= Robert Honyman (British Army officer) =

Colonel Robert Honyman (c. 1781 – 20 November 1808) was a British Army officer from Orkney, Scotland, who briefly held office as the Member of Parliament (MP) for Orkney and Shetland.

Honyman was born in about 1781, the oldest child of the lawyer William Honyman (later the Lord of Session Lord Armadale) and his wife Mary, the daughter of Lord Braxfield.

He served as major in Reay’s Fencibles from 1794 to 1798, and was then on half-pay with the Yorkshire Fusiliers until 1802. He served as a volunteer during the Napoleonic Campaign in Egypt, where he impressed senior officers including Sir John Moore.

He was brevet Lieutenant Colonel in 1802, and the following year was a major in the 93rd Foot, which he led in 1806 in the successful attack on the Cape of Good Hope under Sir David Baird. He was severely wounded in the attack.

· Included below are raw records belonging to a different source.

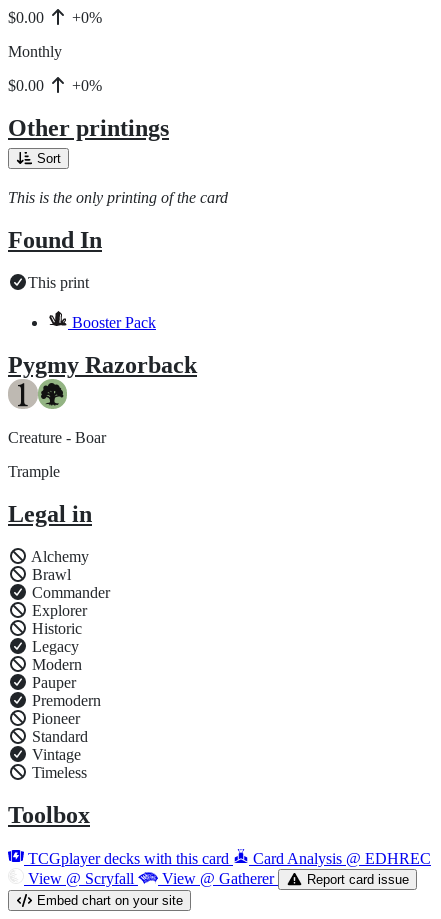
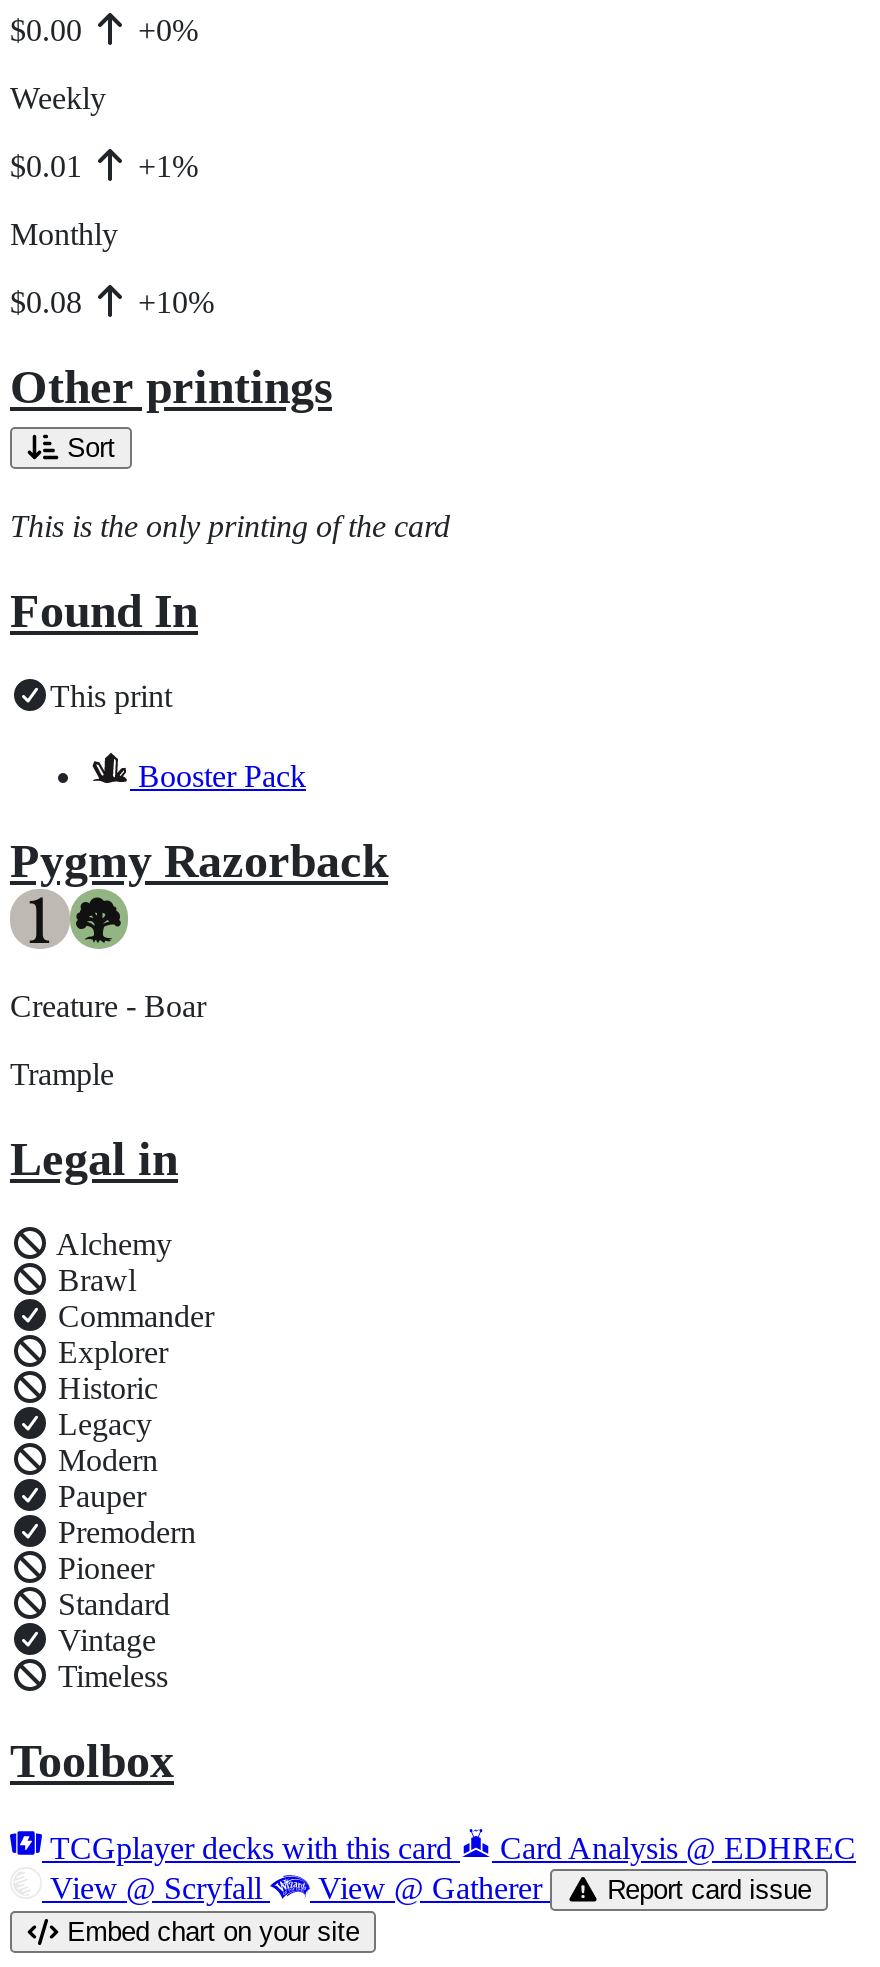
+ Weekly
+ $0.01
+ +1%

- $0.00
+ $0.08

- +0%
+ +10%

In 1806 he was promoted to Lieutenant Colonel of the 18th Foot.

Later that year he returned to Orkney, where at the general election in December 1806 he was returned unopposed in his father's interest as MP for Orkney and Shetland. With his father's influence in Orkney facing a severe challenge, he served only one term, and did not contest the next election in June 1807. Like his uncle Robert, who preceded him as MP, he was away on active service for much of his time in office, and there is no record of him having voted or spoken in the House of Commons.

In 1807 he was involved in the suppression of a mutiny of black troops in Jamaica,
where he died of fever on 20 November 1808.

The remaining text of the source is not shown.